Classic Liquidity
Orvex offers a unified Classic Liquidity setup that covers:
- Stable AMM pools for correlated assets
- Classic / volatile AMM pools for uncorrelated assets
This mirrors the “stable vs volatile” split seen in other DEXs, with the addition of dynamic fees tuned to market conditions.
Pool types
Stable pools (correlated assets)
- Designed for assets that trade closely together (for example, two stablecoins or liquid staking derivatives tracking the same asset)
- Aims for minimal slippage around parity and efficient routing for stable swaps
- Default fee example: 0.04% (subject to dynamic adjustments)
Classic / volatile pools (uncorrelated assets)

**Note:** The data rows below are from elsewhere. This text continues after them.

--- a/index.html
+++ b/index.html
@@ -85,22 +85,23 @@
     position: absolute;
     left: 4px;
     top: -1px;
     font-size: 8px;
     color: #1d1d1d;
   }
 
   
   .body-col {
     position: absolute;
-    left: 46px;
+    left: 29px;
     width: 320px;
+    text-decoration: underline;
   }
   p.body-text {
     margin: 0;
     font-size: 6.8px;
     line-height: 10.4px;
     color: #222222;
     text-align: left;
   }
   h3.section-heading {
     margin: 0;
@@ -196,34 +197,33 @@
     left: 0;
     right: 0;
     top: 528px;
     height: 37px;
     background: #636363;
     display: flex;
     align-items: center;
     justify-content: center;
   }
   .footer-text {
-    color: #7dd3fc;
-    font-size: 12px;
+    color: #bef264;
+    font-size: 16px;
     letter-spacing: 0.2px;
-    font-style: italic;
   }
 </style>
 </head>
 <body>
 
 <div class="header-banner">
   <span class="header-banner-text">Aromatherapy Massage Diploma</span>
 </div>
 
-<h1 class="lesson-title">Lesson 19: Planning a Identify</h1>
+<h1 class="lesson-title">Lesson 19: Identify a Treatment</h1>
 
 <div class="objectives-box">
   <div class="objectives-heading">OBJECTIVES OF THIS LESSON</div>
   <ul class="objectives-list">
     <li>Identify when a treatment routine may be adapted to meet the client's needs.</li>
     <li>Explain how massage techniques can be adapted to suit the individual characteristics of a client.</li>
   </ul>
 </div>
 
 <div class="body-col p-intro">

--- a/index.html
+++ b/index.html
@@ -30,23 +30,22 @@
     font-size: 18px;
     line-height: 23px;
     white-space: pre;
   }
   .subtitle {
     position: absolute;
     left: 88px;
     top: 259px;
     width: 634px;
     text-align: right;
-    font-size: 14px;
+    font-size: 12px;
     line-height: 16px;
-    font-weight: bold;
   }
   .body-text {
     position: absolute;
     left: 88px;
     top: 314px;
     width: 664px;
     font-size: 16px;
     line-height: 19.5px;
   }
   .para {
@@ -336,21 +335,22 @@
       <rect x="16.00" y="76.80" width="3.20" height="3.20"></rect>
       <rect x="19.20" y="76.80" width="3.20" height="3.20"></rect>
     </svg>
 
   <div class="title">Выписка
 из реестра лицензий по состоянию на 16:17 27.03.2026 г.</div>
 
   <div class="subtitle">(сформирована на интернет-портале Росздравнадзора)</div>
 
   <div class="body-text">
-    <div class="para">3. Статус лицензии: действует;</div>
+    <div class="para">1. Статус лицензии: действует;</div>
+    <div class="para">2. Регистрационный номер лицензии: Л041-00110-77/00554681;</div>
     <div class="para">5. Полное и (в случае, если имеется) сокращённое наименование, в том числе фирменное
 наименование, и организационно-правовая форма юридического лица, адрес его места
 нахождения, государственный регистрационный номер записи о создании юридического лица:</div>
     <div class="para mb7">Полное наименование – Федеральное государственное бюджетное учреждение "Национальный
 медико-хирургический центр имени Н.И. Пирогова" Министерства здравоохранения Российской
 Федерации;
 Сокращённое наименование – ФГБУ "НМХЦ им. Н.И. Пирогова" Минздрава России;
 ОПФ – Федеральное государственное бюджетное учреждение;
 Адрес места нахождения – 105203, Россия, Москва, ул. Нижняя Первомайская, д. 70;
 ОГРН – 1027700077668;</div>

- Designed for assets that can move more independently in price (for example, ORVX/USDT or other volatile pairs)
- Prioritises price discovery and deeper spreads where volatility is higher
- Default fee example: 0.18% (subject to dynamic adjustments)

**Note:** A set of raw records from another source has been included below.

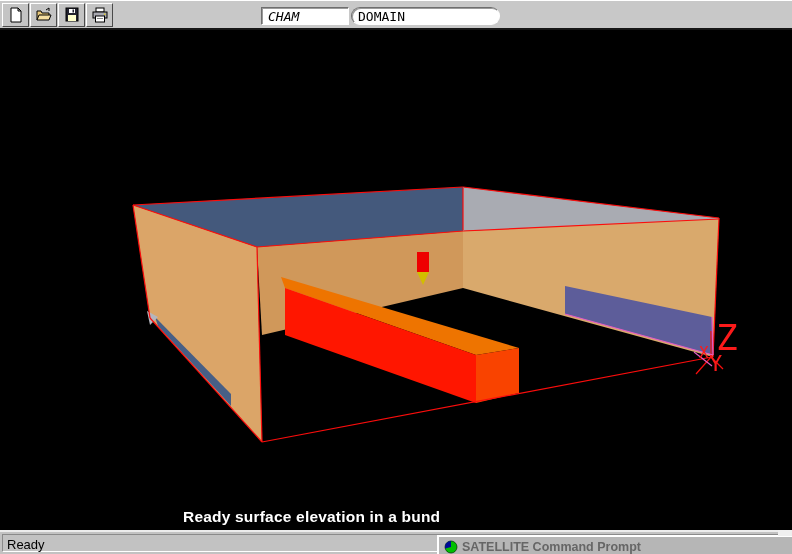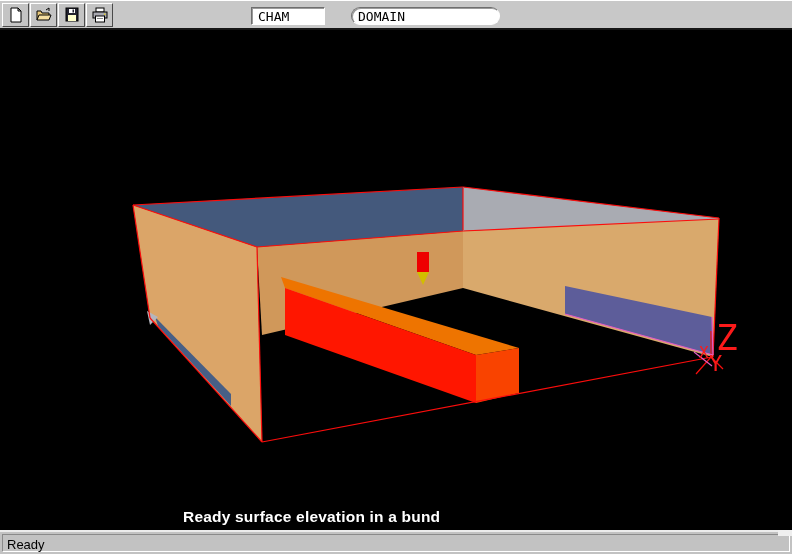--- a/index.html
+++ b/index.html
@@ -66,21 +66,21 @@
     </div>
     <div class="tb-btn" style="left:86px">
       <svg width="18" height="18" viewBox="0 0 18 18">
         <rect x="5" y="2" width="8" height="4" fill="#ffffff" stroke="#000" stroke-width="1"></rect>
         <rect x="2" y="6" width="14" height="6" fill="#a8a8b0" stroke="#000" stroke-width="1"></rect>
         <rect x="13" y="7.5" width="1.5" height="1.5" fill="#d8c830"></rect>
         <rect x="4.5" y="10" width="9" height="6" fill="#ffffff" stroke="#000" stroke-width="1"></rect>
         <line x1="6" y1="12.5" x2="12" y2="12.5" stroke="#888" stroke-width="1"></line>
       </svg>
     </div>
-    <input class="field" style="left: 251px; width: 74px;" readonly="" value="CHAM">
+    <input class="field" style="left: 261px; width: 88px; font-style: italic;" readonly="" value="CHAM">
     <input class="field" style="left: 351px; width: 149px; border-radius: 9px;" readonly="" value="DOMAIN">
   </div>
 
   <div class="viewport">
     <svg id="scene-svg" width="792" height="500" viewBox="0 30 792 500">
         <polygon points="133,205 463,187 463,231 257,247" fill="#44597c"></polygon>
         <polygon points="463,187 719,218 719,221 463,231" fill="#a9abb2"></polygon>
         <polygon points="133,205 257,247 262,442 150,318" fill="#dba568"></polygon>
         <polygon points="257,247 463,231 463,288 262,335" fill="#d0985a"></polygon>
         <polygon points="463,231 719,219 713,357 463,288" fill="#d9a96c"></polygon>
@@ -115,15 +115,22 @@
       </svg>
     <div class="caption">Ready surface elevation in a bund</div>
   </div>
 
   <div class="statusbar">
     <div class="status-panel">
       <div class="status-text">Ready</div>
     </div>
   </div>
 
+  <div class="taskwin">
+    <svg class="taskwin-icon" viewBox="0 0 14 14">
+      <circle cx="7" cy="7" r="6" fill="#00c000" stroke="#003000" stroke-width="0.7"></circle>
+      <path d="M7,1 A6,6 0 0,0 1.2,8.5 L7,7 Z" fill="#000a96"></path>
+    </svg>
+    <span class="taskwin-label">SATELLITE Command Prompt</span>
+  </div>
   <div class="corner-notch"></div>
 
 </div>
 
 </body></html>

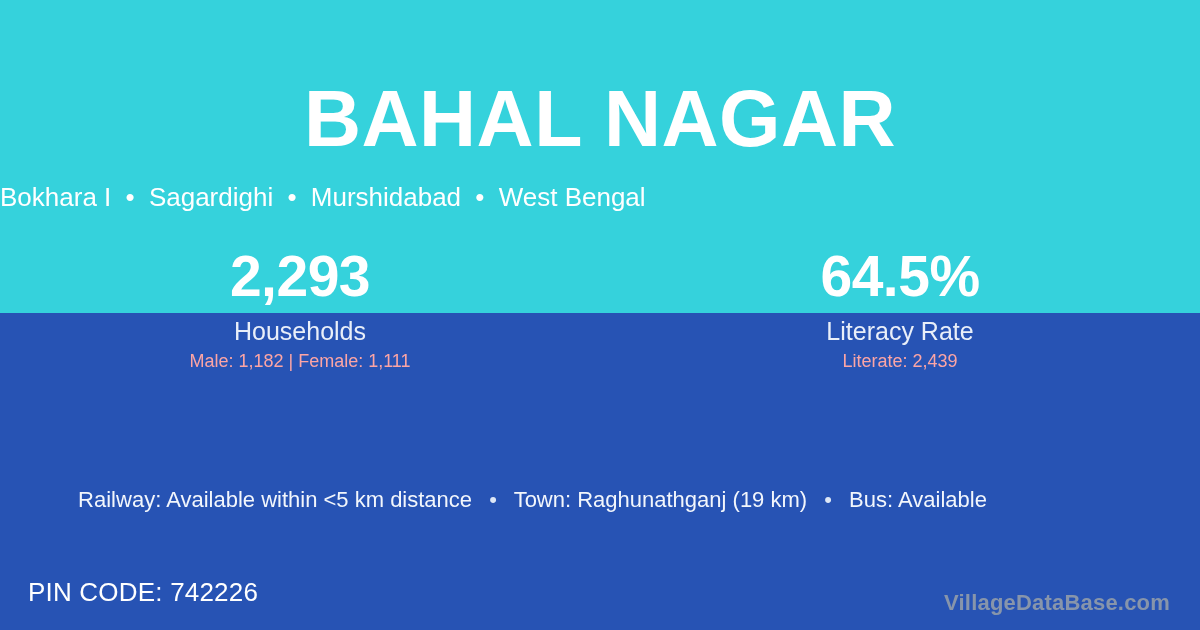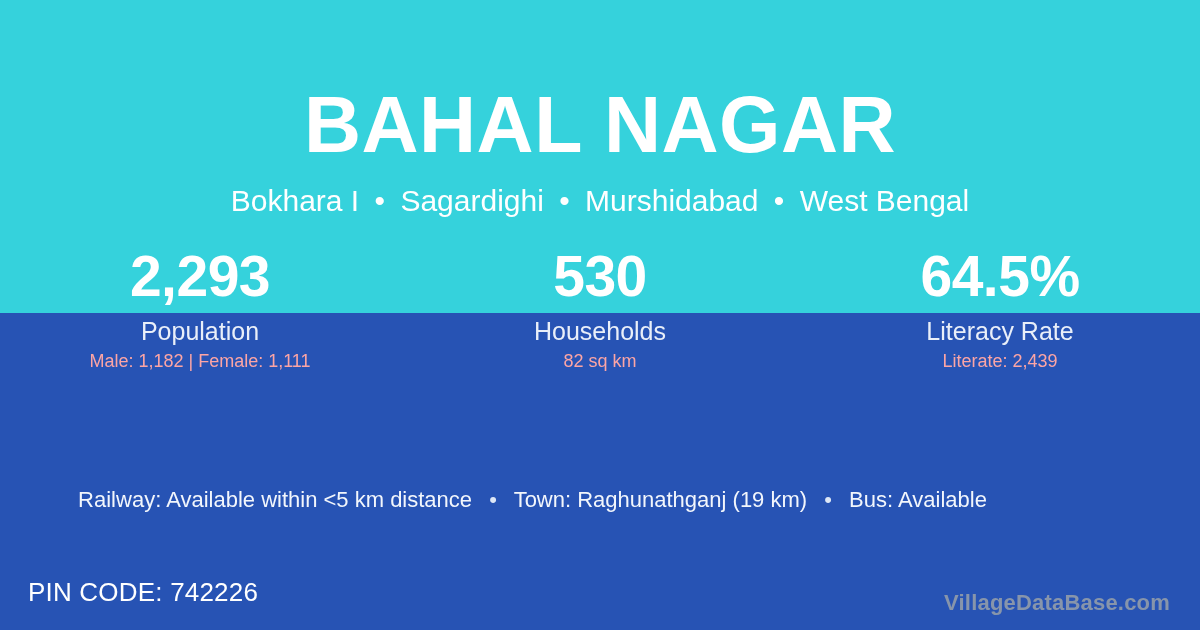--- a/index.html
+++ b/index.html
@@ -30,40 +30,40 @@
     top: 0;
     width: 1200px;
     height: 313px;
     background: #35d2dc;
   }
 
   
   .title {
     position: absolute;
     left: 0;
-    top: 84px;
+    top: 78px;
     width: 1200px;
     text-align: center;
     color: #ffffff;
     font-size: 79px;
     font-weight: 700;
     letter-spacing: 0.5px;
     line-height: 1.05;
     white-space: nowrap;
   }
 
   
   .subtitle {
     position: absolute;
     left: 0;
     top: 181px;
     width: 1200px;
-    text-align: center;
+    text-align: left;
     color: #ffffff;
-    font-size: 30px;
+    font-size: 26px;
     font-weight: 400;
     line-height: 1.3;
     white-space: nowrap;
   }
   .subtitle .sep {
     padding: 0 7px;
   }
 
   
   .stats {
@@ -161,29 +161,24 @@
     <span class="sep">•</span>
     <span>Murshidabad</span>
     <span class="sep">•</span>
     <span>West Bengal</span>
   </div>
 
   <div class="stats">
 
     <div class="stat">
       <div class="stat-value">2,293</div>
-      <div class="stat-label">Population</div>
+      <div class="stat-label">Households</div>
       <div class="stat-sub">Male: 1,182 | Female: 1,111</div>
     </div>
 
-    <div class="stat">
-      <div class="stat-value">530</div>
-      <div class="stat-label">Households</div>
-      <div class="stat-sub">82 sq km</div>
-    </div>
 
     <div class="stat">
       <div class="stat-value">64.5%</div>
       <div class="stat-label">Literacy Rate</div>
       <div class="stat-sub">Literate: 2,439</div>
     </div>
 
   </div>
 
   <div class="amenities">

Fees are dynamic and can adjust based on volatility, volume and liquidity.
The defaults above are illustrative and may change with protocol parameters.
Dynamic fees
Fees can adapt to market conditions to balance:
- Cost for traders
- Value capture for veORVX voters
In more volatile or thin markets, higher fees can increase value captured by veORVX voters while stronger gauge incentives can help attract liquidity.
In calmer conditions, lower fees can improve execution quality for traders.

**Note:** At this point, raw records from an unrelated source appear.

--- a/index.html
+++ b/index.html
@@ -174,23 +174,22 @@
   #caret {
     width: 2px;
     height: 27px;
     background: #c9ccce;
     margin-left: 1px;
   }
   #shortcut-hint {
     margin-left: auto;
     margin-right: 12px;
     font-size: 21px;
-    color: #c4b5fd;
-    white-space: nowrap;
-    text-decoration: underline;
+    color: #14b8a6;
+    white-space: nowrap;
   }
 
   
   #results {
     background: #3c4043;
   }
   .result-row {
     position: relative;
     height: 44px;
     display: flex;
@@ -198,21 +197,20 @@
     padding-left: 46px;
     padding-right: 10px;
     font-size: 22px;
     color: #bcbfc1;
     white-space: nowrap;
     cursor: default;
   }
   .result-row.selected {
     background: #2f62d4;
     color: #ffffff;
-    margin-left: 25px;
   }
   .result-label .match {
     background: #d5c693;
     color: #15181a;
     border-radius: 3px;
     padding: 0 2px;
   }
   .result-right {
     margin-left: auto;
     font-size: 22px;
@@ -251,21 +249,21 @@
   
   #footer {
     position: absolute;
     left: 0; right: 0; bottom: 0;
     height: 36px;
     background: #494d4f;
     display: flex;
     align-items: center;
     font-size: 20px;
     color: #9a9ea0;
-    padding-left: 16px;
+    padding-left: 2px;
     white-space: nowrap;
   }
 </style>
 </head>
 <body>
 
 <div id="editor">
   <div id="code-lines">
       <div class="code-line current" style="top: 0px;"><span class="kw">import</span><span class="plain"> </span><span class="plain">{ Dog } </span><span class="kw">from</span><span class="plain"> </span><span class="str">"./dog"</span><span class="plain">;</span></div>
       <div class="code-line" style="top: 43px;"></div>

Liquidity provider benefits
-
Trading fees:
100% of swap fees are directed to veORVX voters. LPs earn oORVX emissions by staking their LP positions into gauges. -
Emission rewards:
LP tokens staked in gauges earn oORVX emissions according to the current incentives programme. -
Voting incentives:
veORVX voters can direct emissions toward certain pools. Partners may add external incentives (“bribes”) on top to attract more gauge weight.
Risks and considerations
-
Impermanent loss:
Higher for volatile pairs; usually lower for strongly correlated assets. -
Outcome range:
LP returns depend on volume, volatility, fee tiers and the specific pool. -
Smart contract and integration risk:
See the Security / Audits and Legal Disclaimer sections for more detail.
When to choose each pool type
- Use Stable pools when both assets are closely correlated and expected to stay near parity.
- Use Classic / volatile pools when assets are uncorrelated and you expect meaningful price movement between them.